● Task instructions: Which lines of the data include the string "solvabilité"? List them all.

● Exercise materials:
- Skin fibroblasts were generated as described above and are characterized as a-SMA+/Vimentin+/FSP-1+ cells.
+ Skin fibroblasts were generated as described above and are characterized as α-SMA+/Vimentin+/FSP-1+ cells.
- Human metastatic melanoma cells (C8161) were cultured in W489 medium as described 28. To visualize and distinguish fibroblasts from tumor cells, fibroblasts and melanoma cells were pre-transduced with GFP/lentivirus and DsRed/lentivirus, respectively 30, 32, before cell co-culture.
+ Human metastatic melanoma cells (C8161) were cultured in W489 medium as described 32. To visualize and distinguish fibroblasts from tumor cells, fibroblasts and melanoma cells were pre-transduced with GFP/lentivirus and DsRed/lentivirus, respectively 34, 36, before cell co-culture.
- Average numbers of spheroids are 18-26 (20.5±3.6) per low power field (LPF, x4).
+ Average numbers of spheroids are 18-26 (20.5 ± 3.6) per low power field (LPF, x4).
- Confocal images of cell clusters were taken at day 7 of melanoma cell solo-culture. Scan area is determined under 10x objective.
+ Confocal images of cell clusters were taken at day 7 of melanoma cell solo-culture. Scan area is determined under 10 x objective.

* * *

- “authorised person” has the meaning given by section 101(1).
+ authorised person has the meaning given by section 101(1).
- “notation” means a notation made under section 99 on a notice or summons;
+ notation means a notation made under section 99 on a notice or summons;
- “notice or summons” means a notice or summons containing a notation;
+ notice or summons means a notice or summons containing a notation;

==

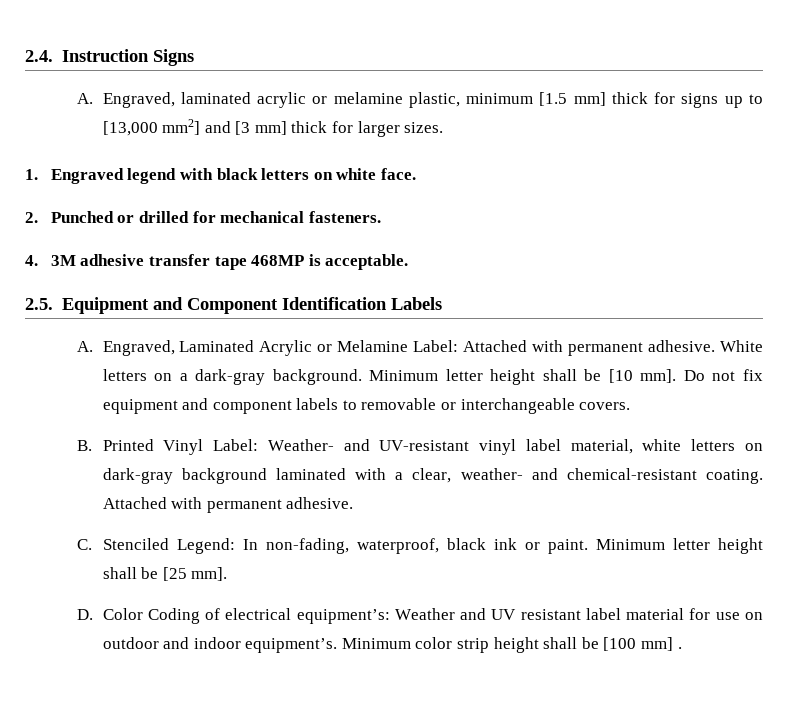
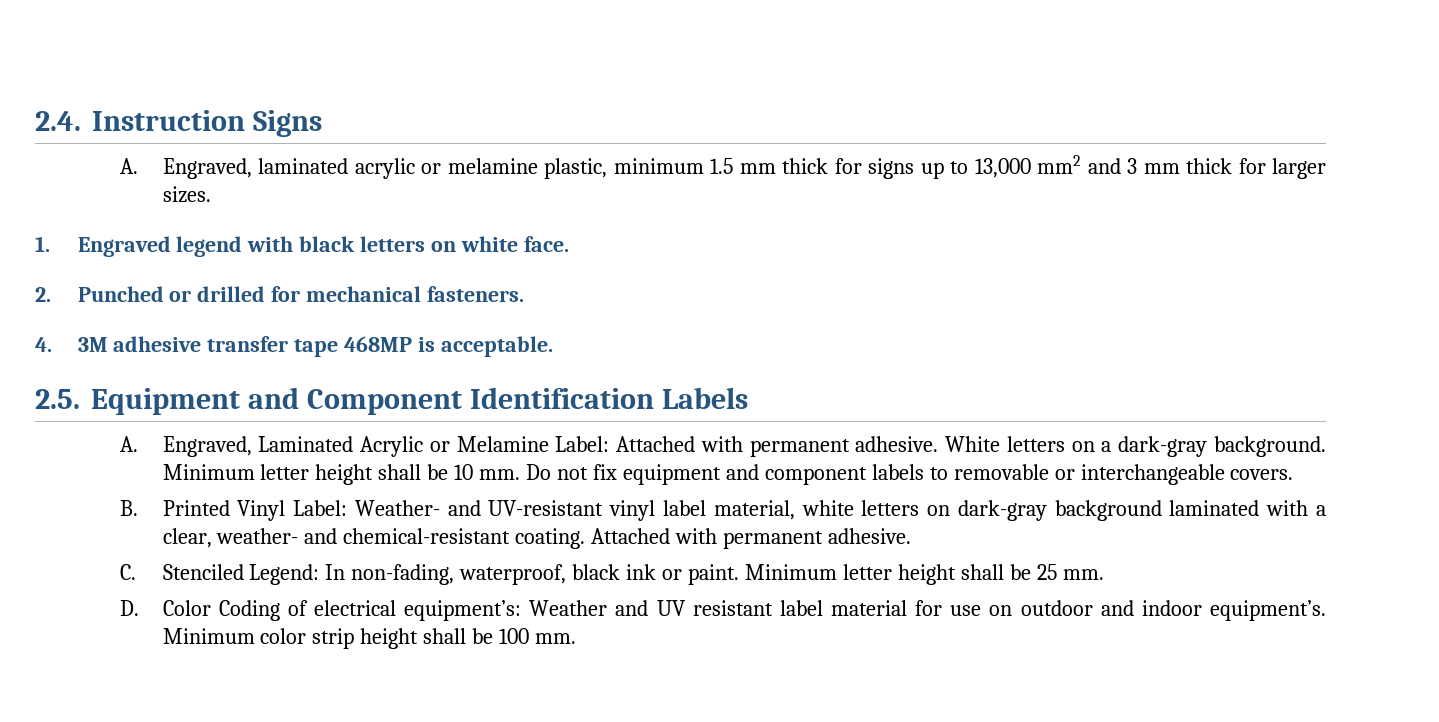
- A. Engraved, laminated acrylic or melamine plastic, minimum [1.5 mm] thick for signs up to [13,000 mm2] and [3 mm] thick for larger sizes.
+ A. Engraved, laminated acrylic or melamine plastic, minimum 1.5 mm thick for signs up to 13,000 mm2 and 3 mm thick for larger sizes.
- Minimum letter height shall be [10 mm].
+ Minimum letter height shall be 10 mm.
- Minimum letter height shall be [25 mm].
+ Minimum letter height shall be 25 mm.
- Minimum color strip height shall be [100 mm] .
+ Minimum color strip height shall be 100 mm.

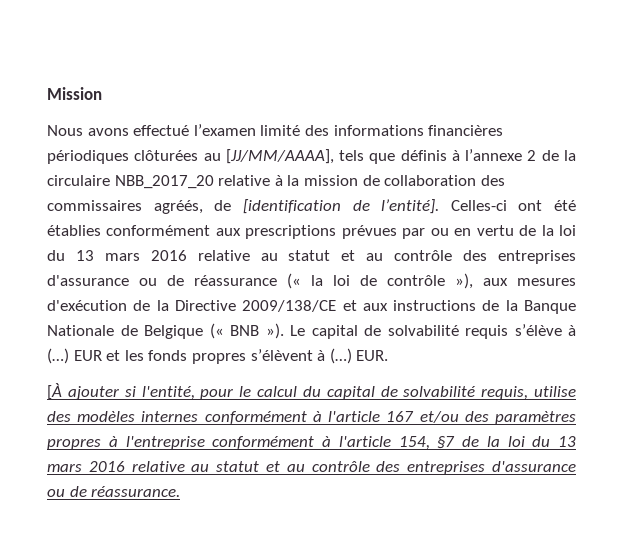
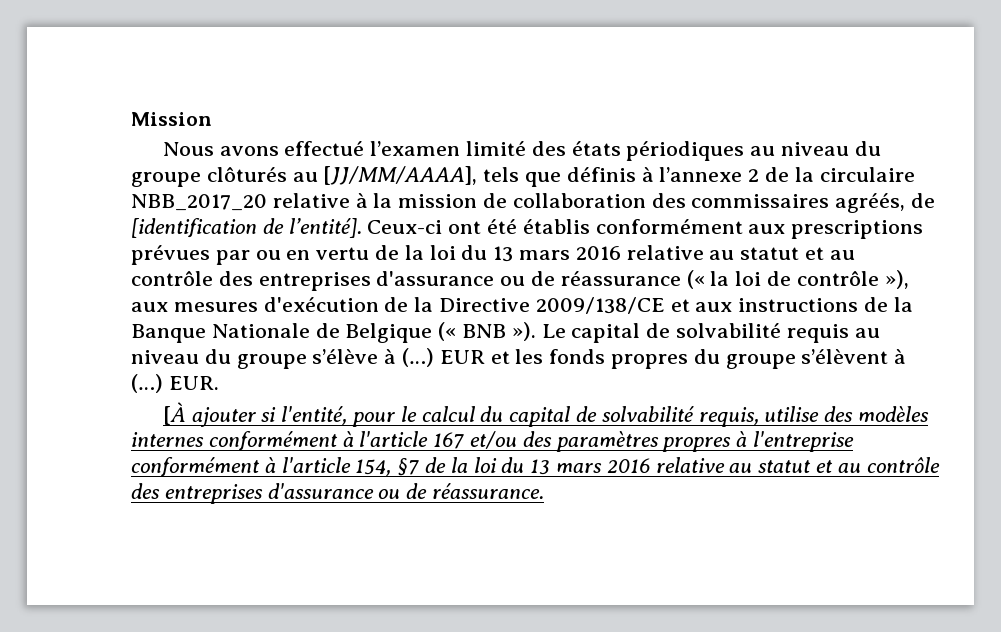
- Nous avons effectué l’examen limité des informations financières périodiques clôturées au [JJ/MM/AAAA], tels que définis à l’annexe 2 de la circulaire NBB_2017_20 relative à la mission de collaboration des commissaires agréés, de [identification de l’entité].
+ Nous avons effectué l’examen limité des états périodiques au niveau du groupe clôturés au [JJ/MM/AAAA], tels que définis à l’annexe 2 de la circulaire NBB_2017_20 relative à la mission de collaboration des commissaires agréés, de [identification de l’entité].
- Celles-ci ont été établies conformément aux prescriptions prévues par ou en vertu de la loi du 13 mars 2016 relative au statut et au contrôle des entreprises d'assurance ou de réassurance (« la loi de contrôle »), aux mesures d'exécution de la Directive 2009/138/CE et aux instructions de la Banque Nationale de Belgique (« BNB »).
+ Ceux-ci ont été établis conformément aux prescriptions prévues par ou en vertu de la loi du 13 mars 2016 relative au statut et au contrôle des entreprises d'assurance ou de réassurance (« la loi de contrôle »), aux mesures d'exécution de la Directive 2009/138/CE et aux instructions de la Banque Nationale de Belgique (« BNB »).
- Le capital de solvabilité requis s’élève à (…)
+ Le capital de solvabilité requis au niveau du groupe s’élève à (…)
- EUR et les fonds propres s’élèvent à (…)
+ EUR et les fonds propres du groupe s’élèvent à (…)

● Exercise answer:
- Le capital de solvabilité requis s’élève à (…)
+ Le capital de solvabilité requis au niveau du groupe s’élève à (…)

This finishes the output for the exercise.